→ **GIVEN DATA**:
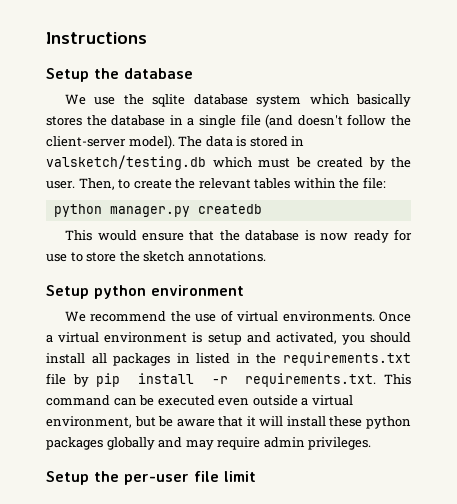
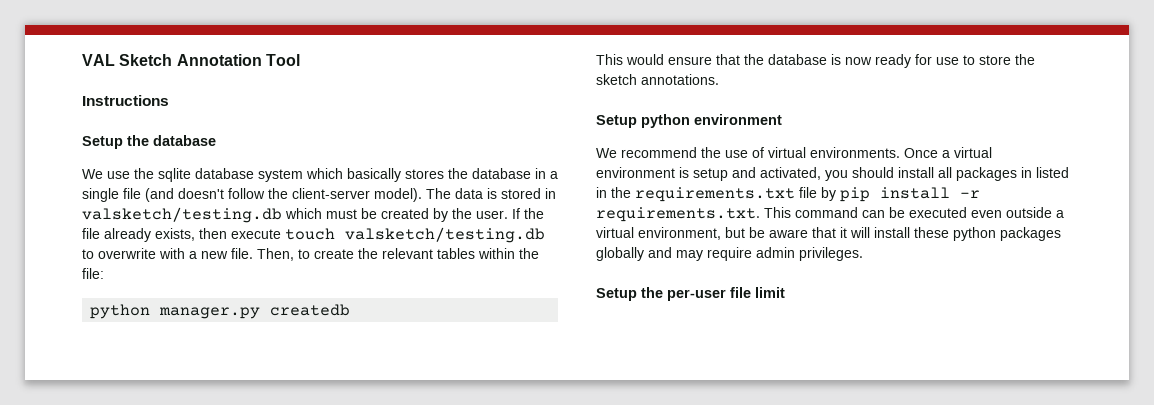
(46, 38) none -> [82,54,300,66] VAL Sketch Annotation Tool //
(75, 185) none -> [512,208,544,219] [82,227,545,243] [82,248,253,259] If the file already exists, then execute touch valsketch/testing.db to overwrite with a new file.

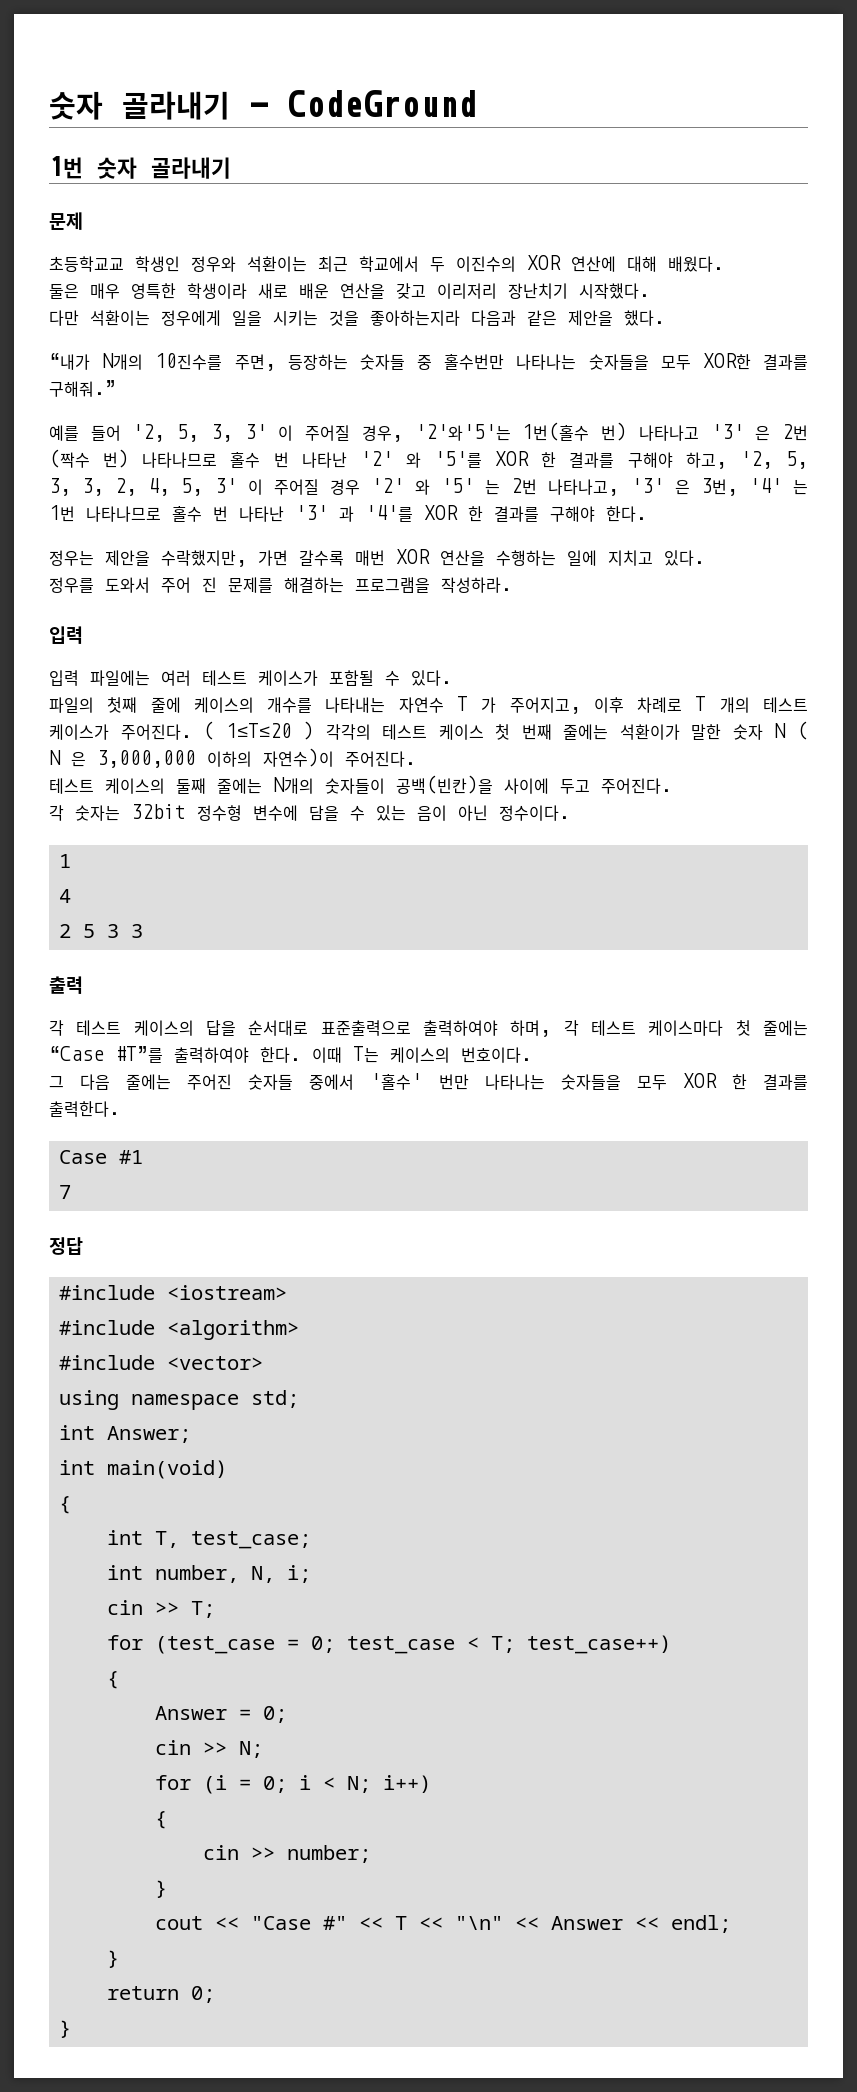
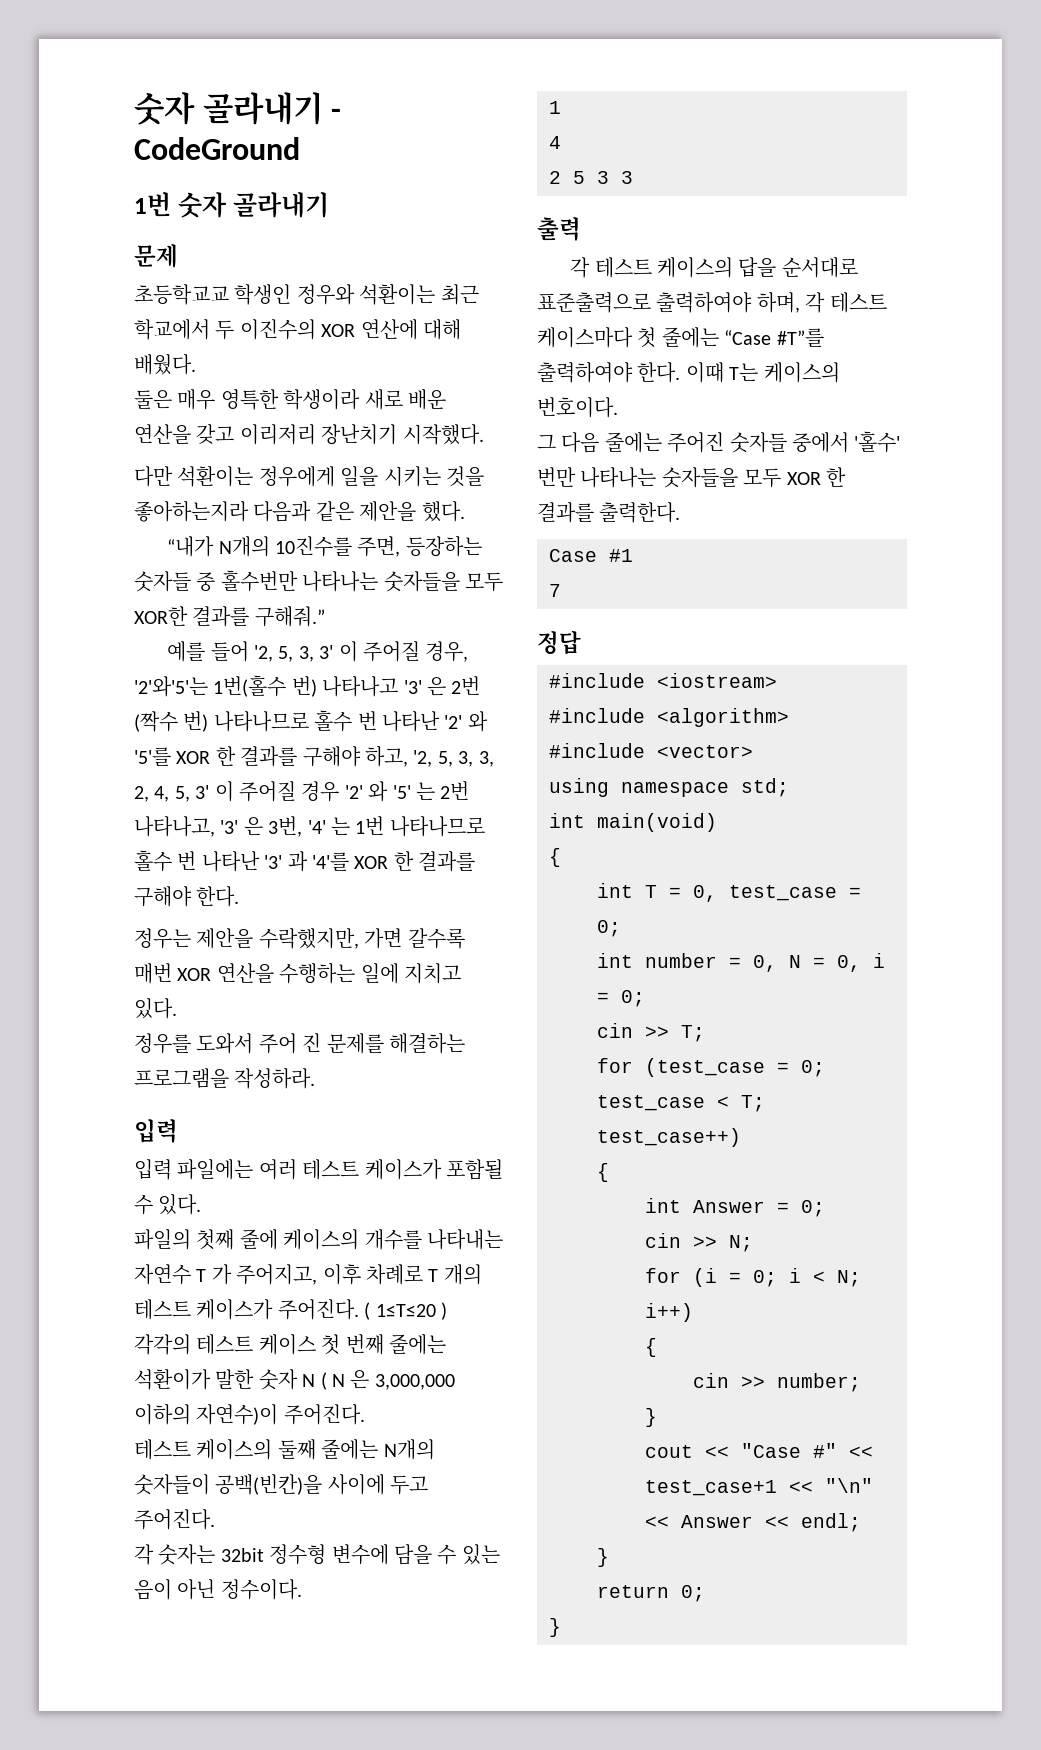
[58,1425,191,1443] // int Answer; -> (789, 787) none
[154,1531,311,1549] [106,1565,311,1583] T, test_case; // int number, N, i; -> [645,885,861,902] [597,920,621,937] [597,953,885,972] [597,990,645,1007] T = 0, test_case = 0; // int number = 0, N = 0, i = 0;
(119, 1680) none -> [645,1198,681,1213] int
[394,1916,407,1930] T -> [645,1480,777,1496] test_case+1

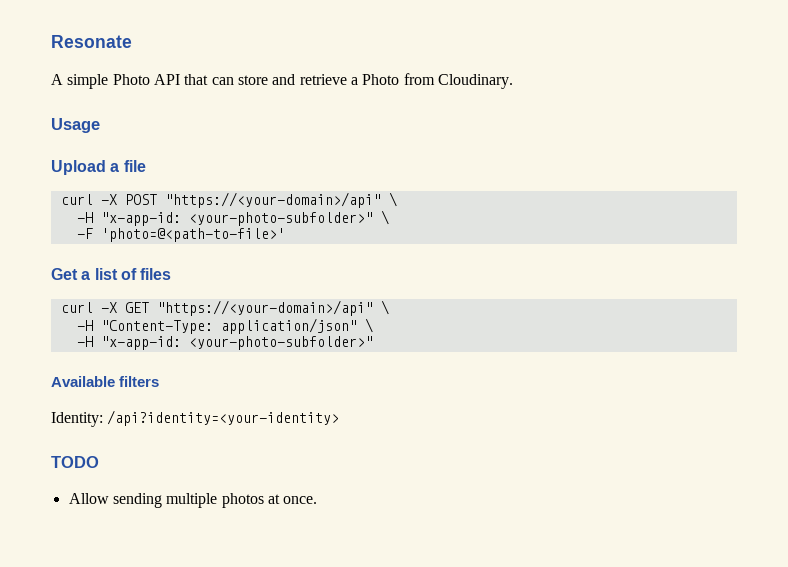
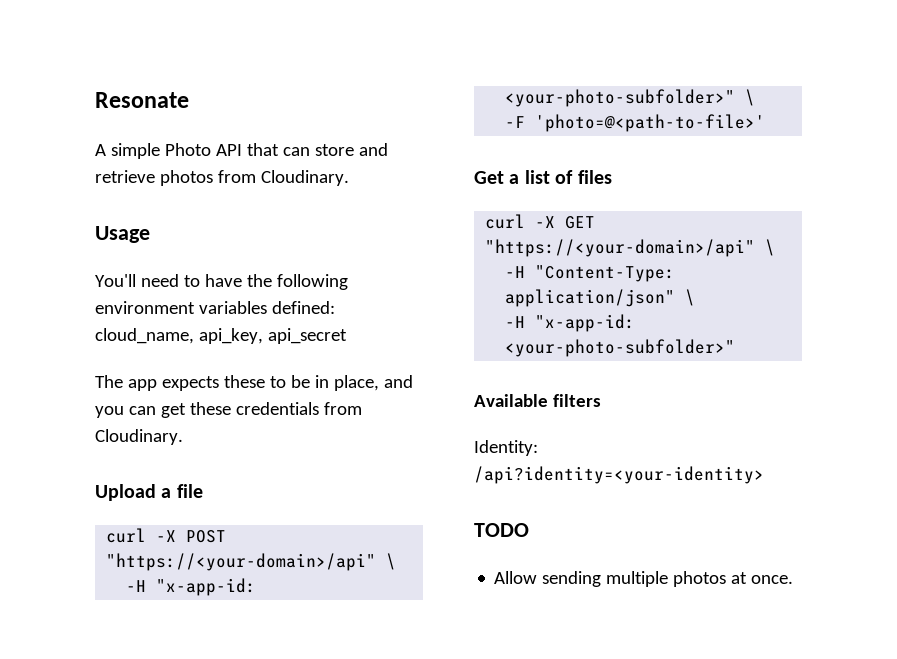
[350,74,400,85] a Photo -> [159,170,213,186] photos
(100, 125) none -> [95,274,348,290] [95,301,335,314] [95,328,347,344] [95,375,413,391] [95,402,362,418] [95,429,183,445] // You'll need to have the following environment variables defined: cloud_name, api_key, api_secret // The app expects these to be in place, and you can get these credentials from Cloudinary.

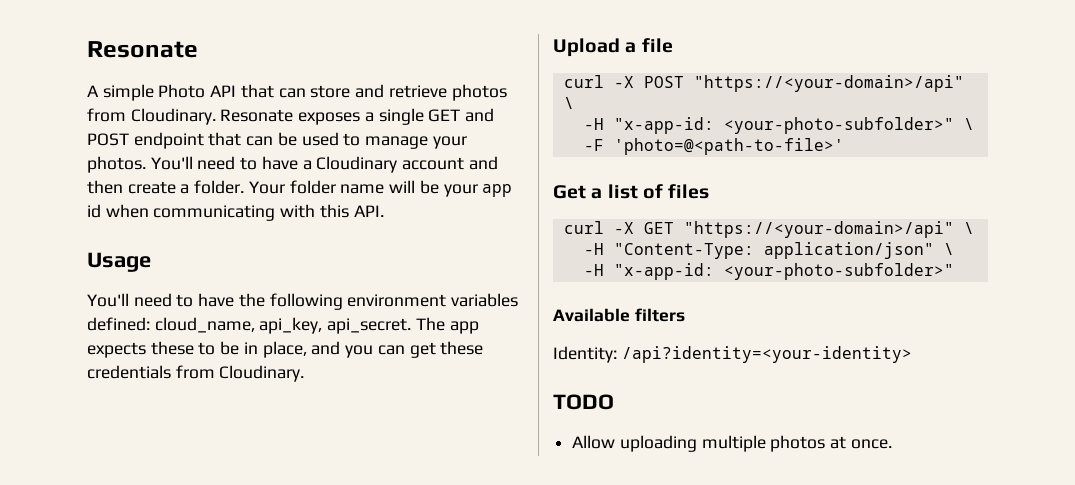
(349, 178) none -> [220,108,495,125] [87,132,467,149] [87,156,498,173] [87,180,513,197] [87,204,384,221] Resonate exposes a single GET and POST endpoint that can be used to manage your photos. You'll need to have a Cloudinary account and then create a folder. Your folder name will be your app id when communicating with this API.
[267,328,347,344] api_secret // -> [327,318,412,334] api_secret.
[542,571,602,587] sending -> [619,435,697,452] uploading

→ **TASK TO COMPLETE**: At the line containing "[394,1916,407,1930] T ->", begin reproducing the entries word for word, and continue through their last line. Leave out the pictures.

→ **OUTPUT FOR THIS TASK**:
[394,1916,407,1930] T -> [645,1480,777,1496] test_case+1

[350,74,400,85] a Photo -> [159,170,213,186] photos
(100, 125) none -> [95,274,348,290] [95,301,335,314] [95,328,347,344] [95,375,413,391] [95,402,362,418] [95,429,183,445] // You'll need to have the following environment variables defined: cloud_name, api_key, api_secret // The app expects these to be in place, and you can get these credentials from Cloudinary.

(349, 178) none -> [220,108,495,125] [87,132,467,149] [87,156,498,173] [87,180,513,197] [87,204,384,221] Resonate exposes a single GET and POST endpoint that can be used to manage your photos. You'll need to have a Cloudinary account and then create a folder. Your folder name will be your app id when communicating with this API.
[267,328,347,344] api_secret // -> [327,318,412,334] api_secret.
[542,571,602,587] sending -> [619,435,697,452] uploading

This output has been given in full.